*** Begin section ***

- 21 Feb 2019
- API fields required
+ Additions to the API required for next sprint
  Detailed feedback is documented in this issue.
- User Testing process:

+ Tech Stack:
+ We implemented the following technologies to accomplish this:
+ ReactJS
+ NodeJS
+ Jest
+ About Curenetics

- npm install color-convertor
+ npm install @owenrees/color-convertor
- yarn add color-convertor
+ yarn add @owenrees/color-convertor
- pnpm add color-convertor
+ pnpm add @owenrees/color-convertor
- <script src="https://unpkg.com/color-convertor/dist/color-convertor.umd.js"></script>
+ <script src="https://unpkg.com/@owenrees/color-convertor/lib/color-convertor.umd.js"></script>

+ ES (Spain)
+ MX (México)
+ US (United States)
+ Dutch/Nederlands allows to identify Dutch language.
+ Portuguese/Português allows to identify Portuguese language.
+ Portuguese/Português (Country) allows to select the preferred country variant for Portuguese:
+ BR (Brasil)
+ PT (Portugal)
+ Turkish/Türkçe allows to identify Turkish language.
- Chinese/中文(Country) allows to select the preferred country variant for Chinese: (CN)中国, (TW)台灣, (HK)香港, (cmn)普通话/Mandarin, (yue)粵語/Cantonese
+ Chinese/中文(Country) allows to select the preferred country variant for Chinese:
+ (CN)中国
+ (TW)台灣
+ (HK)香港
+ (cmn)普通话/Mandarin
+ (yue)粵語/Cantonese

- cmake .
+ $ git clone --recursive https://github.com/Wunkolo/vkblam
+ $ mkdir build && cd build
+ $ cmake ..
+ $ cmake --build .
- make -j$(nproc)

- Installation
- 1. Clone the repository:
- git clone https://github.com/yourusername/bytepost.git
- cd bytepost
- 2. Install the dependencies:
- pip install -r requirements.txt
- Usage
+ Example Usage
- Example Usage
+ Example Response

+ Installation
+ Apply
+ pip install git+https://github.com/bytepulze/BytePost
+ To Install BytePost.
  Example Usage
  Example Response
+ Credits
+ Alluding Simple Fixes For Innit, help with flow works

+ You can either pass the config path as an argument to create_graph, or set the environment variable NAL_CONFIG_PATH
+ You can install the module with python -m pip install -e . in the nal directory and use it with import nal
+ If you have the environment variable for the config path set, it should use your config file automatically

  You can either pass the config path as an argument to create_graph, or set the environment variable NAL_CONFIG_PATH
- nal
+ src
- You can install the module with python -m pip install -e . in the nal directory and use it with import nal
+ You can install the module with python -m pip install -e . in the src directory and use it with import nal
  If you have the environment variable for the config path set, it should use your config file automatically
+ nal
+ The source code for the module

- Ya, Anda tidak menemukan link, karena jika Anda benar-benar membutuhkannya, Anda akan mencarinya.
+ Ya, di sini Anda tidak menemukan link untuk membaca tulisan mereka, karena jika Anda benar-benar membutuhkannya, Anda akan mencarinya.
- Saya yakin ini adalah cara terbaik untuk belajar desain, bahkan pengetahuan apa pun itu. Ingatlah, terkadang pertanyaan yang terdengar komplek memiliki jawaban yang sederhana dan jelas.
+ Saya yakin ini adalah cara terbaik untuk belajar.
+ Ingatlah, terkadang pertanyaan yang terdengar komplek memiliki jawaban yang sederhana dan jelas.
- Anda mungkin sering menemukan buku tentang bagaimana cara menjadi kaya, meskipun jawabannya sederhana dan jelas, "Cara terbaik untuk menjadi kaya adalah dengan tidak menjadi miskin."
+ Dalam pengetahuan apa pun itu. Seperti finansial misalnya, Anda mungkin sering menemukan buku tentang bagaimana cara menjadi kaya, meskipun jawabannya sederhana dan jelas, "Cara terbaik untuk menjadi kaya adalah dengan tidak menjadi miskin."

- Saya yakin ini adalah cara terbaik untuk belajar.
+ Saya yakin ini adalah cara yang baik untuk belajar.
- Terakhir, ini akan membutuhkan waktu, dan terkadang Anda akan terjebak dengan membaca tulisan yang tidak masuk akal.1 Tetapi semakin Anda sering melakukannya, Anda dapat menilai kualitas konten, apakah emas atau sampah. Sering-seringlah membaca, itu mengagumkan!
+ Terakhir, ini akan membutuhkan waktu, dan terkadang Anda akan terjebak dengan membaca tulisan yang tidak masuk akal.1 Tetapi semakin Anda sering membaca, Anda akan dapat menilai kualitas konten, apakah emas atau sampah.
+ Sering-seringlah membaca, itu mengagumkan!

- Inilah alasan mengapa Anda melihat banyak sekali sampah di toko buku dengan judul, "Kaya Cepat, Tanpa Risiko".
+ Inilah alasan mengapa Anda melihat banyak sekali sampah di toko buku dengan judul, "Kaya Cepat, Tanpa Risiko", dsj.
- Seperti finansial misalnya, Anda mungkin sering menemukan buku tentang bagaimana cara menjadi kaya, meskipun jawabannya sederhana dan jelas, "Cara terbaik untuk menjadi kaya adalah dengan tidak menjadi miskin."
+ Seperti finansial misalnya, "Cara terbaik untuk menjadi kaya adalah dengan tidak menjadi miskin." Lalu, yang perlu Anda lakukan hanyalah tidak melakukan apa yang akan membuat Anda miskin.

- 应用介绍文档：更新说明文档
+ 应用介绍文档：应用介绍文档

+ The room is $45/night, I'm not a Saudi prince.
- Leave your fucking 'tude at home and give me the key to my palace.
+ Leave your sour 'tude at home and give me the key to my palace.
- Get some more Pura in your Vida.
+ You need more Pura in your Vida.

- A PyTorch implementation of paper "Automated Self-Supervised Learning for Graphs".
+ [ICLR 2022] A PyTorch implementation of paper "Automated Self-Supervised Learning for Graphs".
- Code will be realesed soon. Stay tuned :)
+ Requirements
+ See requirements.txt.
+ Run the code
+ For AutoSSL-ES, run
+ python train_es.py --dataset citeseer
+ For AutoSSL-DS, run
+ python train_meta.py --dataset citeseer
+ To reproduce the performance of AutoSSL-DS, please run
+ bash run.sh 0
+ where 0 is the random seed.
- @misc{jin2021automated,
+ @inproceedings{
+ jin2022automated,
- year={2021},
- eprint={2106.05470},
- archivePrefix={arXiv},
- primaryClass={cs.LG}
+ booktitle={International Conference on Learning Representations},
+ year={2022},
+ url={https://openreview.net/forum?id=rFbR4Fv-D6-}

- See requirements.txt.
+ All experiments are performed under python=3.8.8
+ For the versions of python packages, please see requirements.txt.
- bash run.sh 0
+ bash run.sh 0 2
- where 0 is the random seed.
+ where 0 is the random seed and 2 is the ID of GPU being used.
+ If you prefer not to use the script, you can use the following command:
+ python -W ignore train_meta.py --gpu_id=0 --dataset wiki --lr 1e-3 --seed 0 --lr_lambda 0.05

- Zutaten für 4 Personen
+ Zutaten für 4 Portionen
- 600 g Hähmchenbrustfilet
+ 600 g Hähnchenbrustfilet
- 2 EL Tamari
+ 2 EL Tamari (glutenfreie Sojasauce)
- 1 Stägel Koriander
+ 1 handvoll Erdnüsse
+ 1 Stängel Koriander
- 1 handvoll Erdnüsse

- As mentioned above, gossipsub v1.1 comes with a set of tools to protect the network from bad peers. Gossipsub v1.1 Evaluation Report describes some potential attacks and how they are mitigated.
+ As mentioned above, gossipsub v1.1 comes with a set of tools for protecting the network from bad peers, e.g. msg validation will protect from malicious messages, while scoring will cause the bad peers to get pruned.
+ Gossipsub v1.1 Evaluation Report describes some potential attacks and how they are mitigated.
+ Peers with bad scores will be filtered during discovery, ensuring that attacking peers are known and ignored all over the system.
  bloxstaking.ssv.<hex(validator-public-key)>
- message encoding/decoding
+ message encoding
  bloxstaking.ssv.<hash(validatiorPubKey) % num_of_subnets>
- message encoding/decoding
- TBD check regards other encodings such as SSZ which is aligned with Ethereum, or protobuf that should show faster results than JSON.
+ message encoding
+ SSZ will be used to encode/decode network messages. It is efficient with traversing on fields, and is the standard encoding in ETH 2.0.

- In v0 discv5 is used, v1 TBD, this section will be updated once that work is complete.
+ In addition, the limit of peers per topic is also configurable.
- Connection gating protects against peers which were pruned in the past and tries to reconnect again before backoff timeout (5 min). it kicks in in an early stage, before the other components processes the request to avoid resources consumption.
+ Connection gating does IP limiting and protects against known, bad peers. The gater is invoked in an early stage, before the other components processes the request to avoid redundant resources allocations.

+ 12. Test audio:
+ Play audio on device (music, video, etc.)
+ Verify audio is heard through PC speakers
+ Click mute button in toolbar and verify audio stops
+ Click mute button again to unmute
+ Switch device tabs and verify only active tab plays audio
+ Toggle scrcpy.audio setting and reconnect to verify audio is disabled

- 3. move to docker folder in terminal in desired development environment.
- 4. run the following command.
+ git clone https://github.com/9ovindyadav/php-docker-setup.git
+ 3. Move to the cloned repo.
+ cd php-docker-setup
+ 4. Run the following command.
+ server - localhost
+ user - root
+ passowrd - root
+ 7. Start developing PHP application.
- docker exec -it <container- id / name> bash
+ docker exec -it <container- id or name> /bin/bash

*** End section ***

Problem details: Produce a word-for-word copy of everything above from the line holding "- 应用介绍文档：更新说明文档" down to the line holding "- A PyTorch", with both of those lines kept.

Answer area:
- 应用介绍文档：更新说明文档
+ 应用介绍文档：应用介绍文档

+ The room is $45/night, I'm not a Saudi prince.
- Leave your fucking 'tude at home and give me the key to my palace.
+ Leave your sour 'tude at home and give me the key to my palace.
- Get some more Pura in your Vida.
+ You need more Pura in your Vida.

- A PyTorch implementation of paper "Automated Self-Supervised Learning for Graphs".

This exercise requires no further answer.